これまで、北朝鮮の農業では「分組管理制」が実施されてきた。これは、15~20人で構成される分組をさらに2~3人をひと組にして土地を任せ、彼らの創意工夫や責任性を高めながら仕事ができるようにし、その生産物で評価するような仕組みになった。これを「圃田担当制」という。

金室長は「中国で言われているような請負制や個人農ではない」と強く否定しながらも、農場員の労働成果に合わせて評価され、現物と現金の両方で分配されると説明。これにより農民たちの意欲が増しているというのだ。すなわち、農民たちは任された圃田を自分の土地のように考えて農作業を行える制度であり、その成果も評価されて分配に回るという仕組みだという。

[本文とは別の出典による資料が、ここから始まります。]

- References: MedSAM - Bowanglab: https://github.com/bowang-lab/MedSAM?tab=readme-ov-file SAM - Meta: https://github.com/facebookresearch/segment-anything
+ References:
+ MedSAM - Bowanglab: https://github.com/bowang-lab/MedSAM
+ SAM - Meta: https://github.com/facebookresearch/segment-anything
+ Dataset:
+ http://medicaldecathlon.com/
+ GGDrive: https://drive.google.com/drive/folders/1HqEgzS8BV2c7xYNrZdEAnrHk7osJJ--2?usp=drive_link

実際に、前出の米谷協同農場で圃田担当制について聞くと、「社会主義を守りながら、個人が創発性を発揮して収穫を上げることで国家に貢献でき、また個人の収入を増やす最良の方法だと思う」ということだった。実際の成果は今年の収穫量が確定しないとわからないが、一部の農場で先行実施されたきたこの制度が今後どのような結果を生み出すかは注目する必要がありそうだ。

「データは米国と対立しているので出せない」

経済の現場の一端に触れたが、では北朝鮮全体の経済状況はどうなのか。昨年訪朝した際に取材した朝鮮社会科学院経済研究所の李基成教授は、海外メディアに対して初めて具体的な経済データを開陳してくれた。それは、2011年の1人当たりGDP904ドル、07年は638ドルというものだった。

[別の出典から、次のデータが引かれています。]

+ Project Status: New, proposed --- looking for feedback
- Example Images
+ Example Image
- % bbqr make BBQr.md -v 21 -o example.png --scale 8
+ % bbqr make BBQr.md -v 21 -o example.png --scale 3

今年も具体的なデータを聞くことができるかと期待したが、対応してくれた同研究所工業経営室の朴成哲室長は「(北朝鮮が)米国と対立している状況の中で、具体的なデータを紹介することはできない」と拒否された。この理由は、一昨年にも対応してくれた李基成教授も口にした理由だった。ただ、2013年の穀物生産量は566万トンで、前年と比べ36.2万トン増えたということだけを教えてくれた。

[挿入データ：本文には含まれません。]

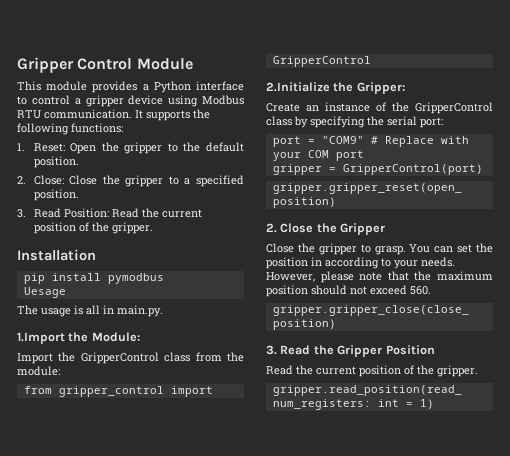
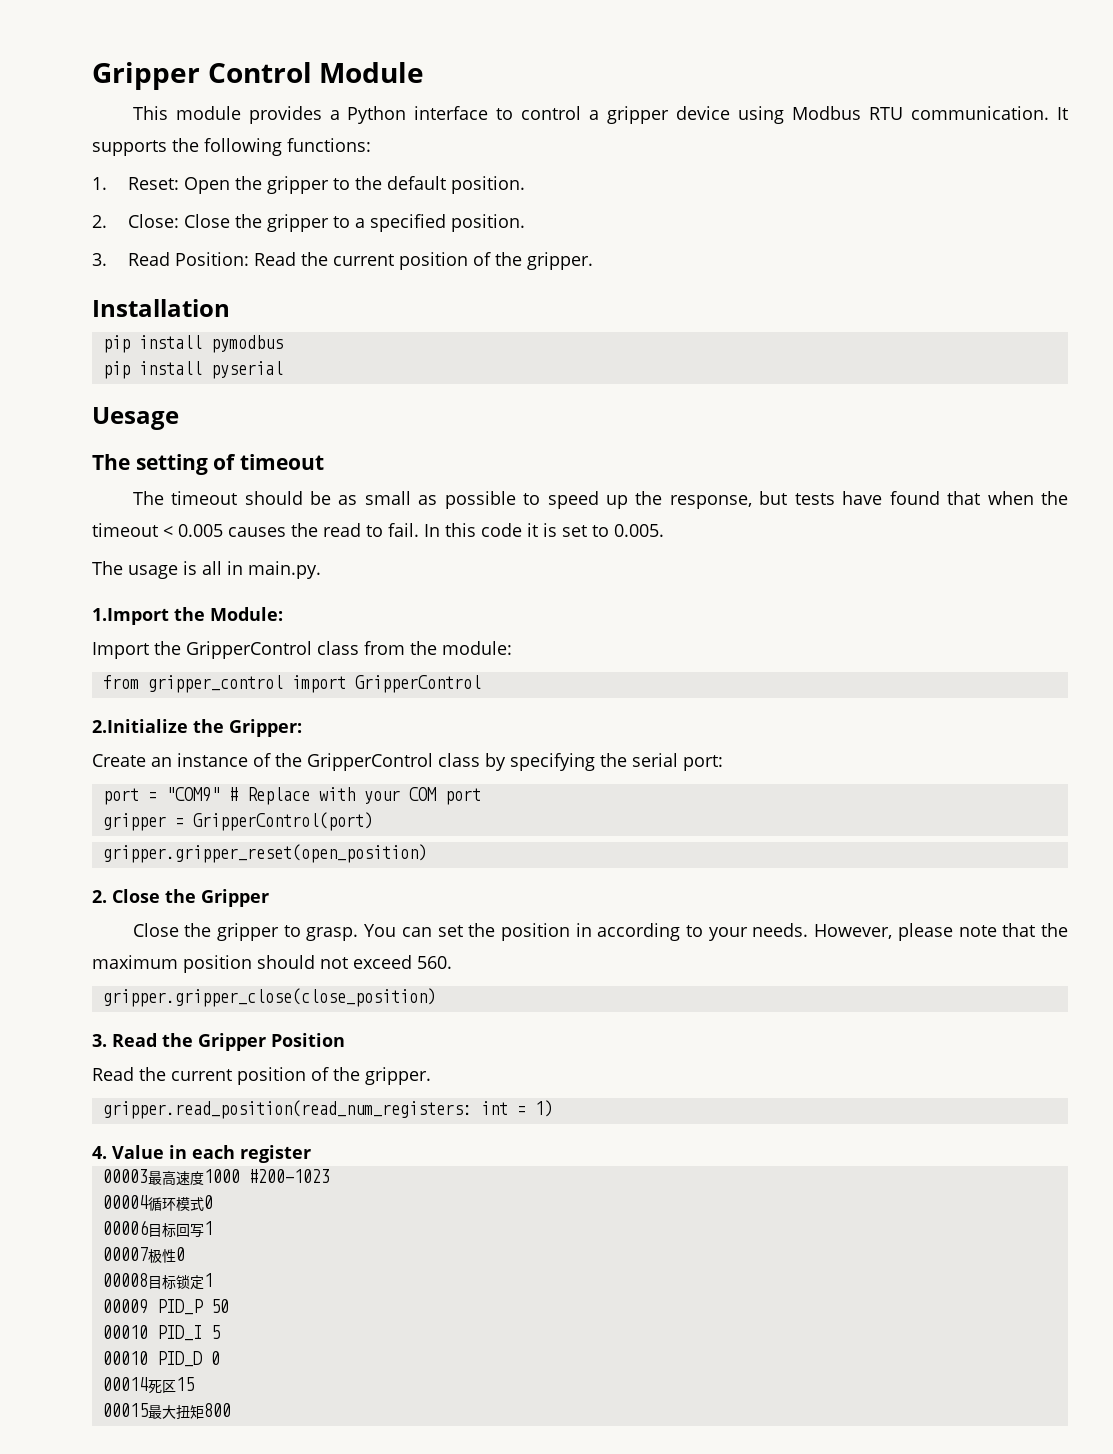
+ pip install pyserial
  Uesage
+ The setting of timeout
+ The timeout should be as small as possible to speed up the response, but tests have found that when the timeout < 0.005 causes the read to fail. In this code it is set to 0.005.
+ 4. Value in each register
+ 00003最高速度1000 #200-1023
+ 00004循环模式0
+ 00006目标回写1
+ 00007极性0
+ 00008目标锁定1
+ 00009 PID_P 50
+ 00010 PID_I 5
+ 00010 PID_D 0
+ 00014死区15
+ 00015最大扭矩800

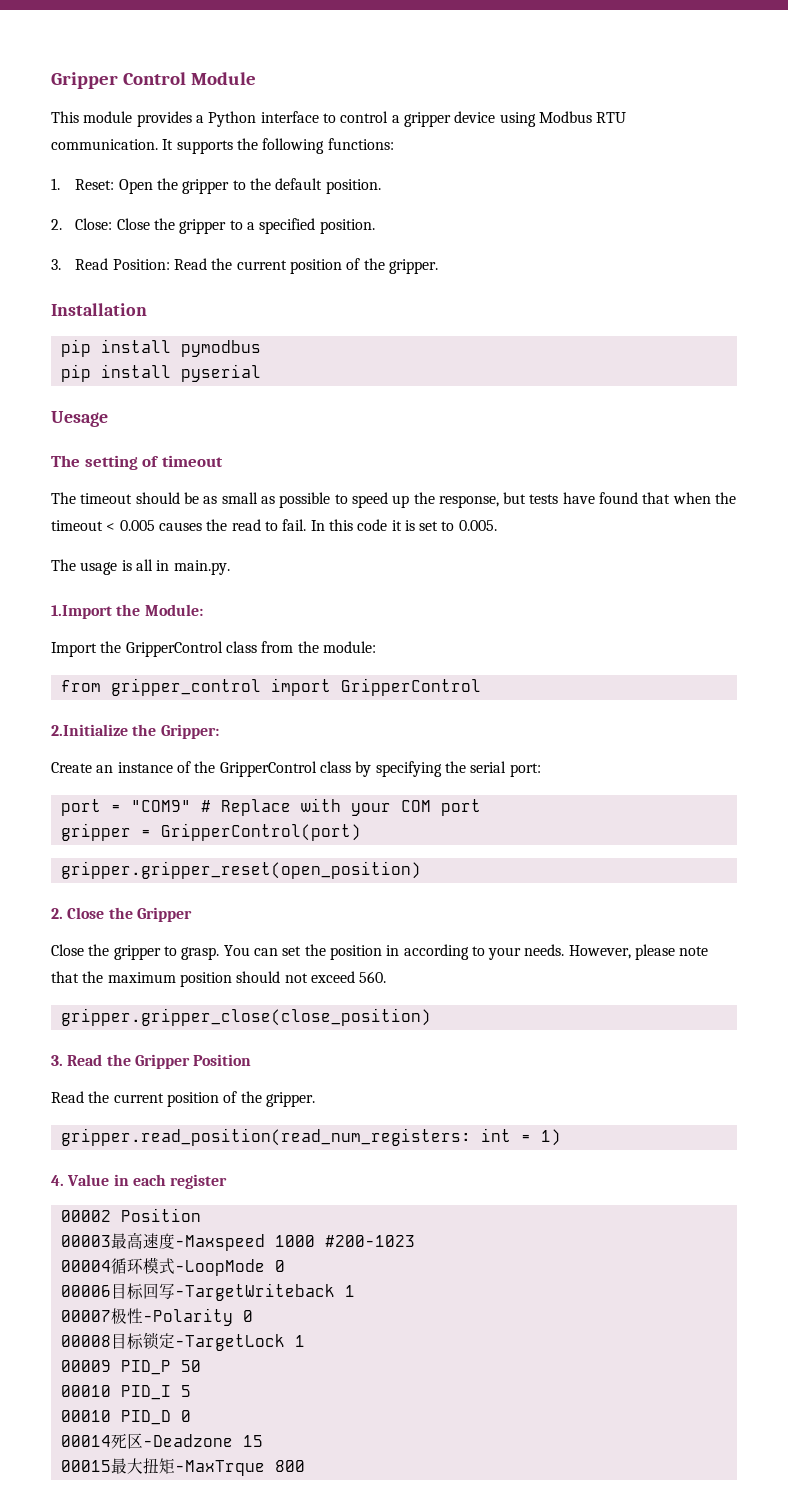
+ 00002 Position
- 00003最高速度1000 #200-1023
+ 00003最高速度-Maxspeed 1000 #200-1023
- 00004循环模式0
+ 00004循环模式-LoopMode 0
- 00006目标回写1
+ 00006目标回写-TargetWriteback 1
- 00007极性0
+ 00007极性-Polarity 0
- 00008目标锁定1
+ 00008目标锁定-TargetLock 1
- 00014死区15
+ 00014死区-Deadzone 15
- 00015最大扭矩800
+ 00015最大扭矩-MaxTrque 800

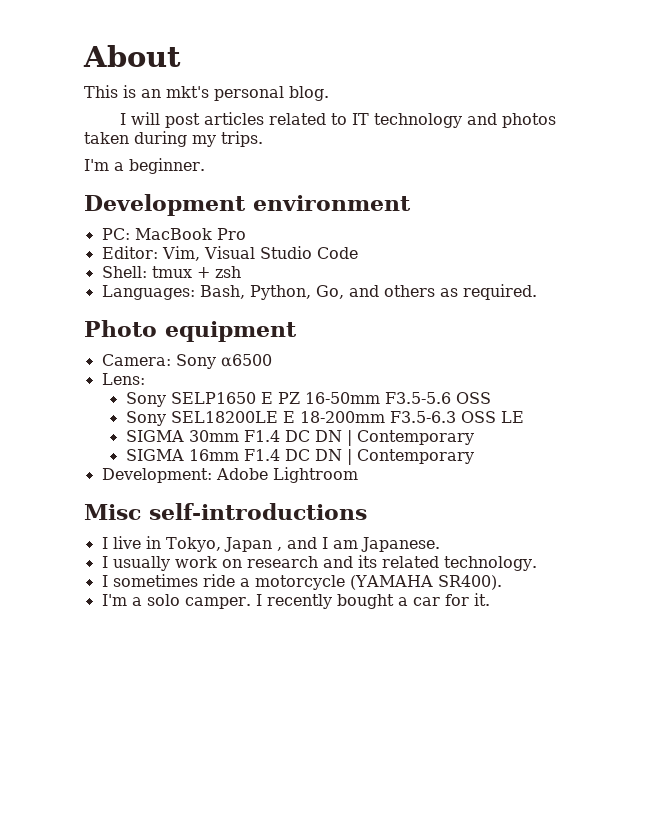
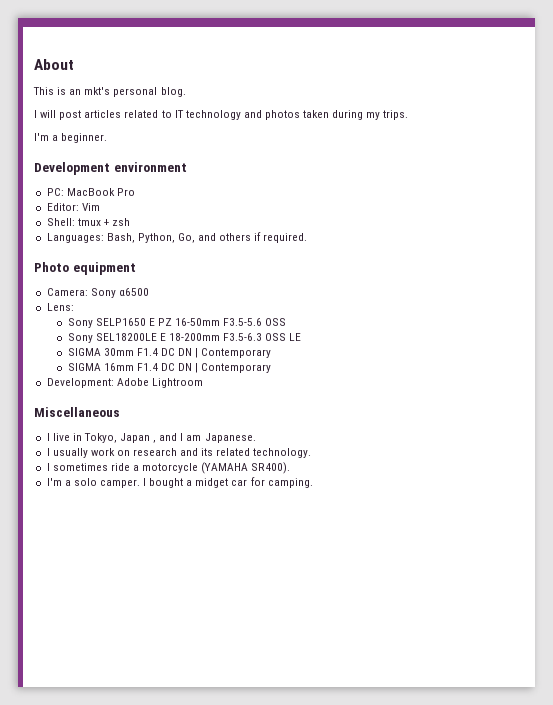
- Editor: Vim, Visual Studio Code
+ Editor: Vim
- Languages: Bash, Python, Go, and others as required.
+ Languages: Bash, Python, Go, and others if required.
- Misc self-introductions
+ Miscellaneous
- I recently bought a car for it.
+ I bought a midget car for camping.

前出の李教授は当時、1人当たりGDPに触れながら「これまで年間10%程度の成長を遂げてきた」と胸を張った。だが、韓国の中央銀行・韓国銀行が発表した北朝鮮の年間成長率は、この数年間はほぼ1%程度だ。ただ、3年連続で訪問した記者の目には、北朝鮮側が言う10%ほどではないにしても、韓国側が言う数字はあまりにも低すぎるのではないかと疑問を持たざるを得ない。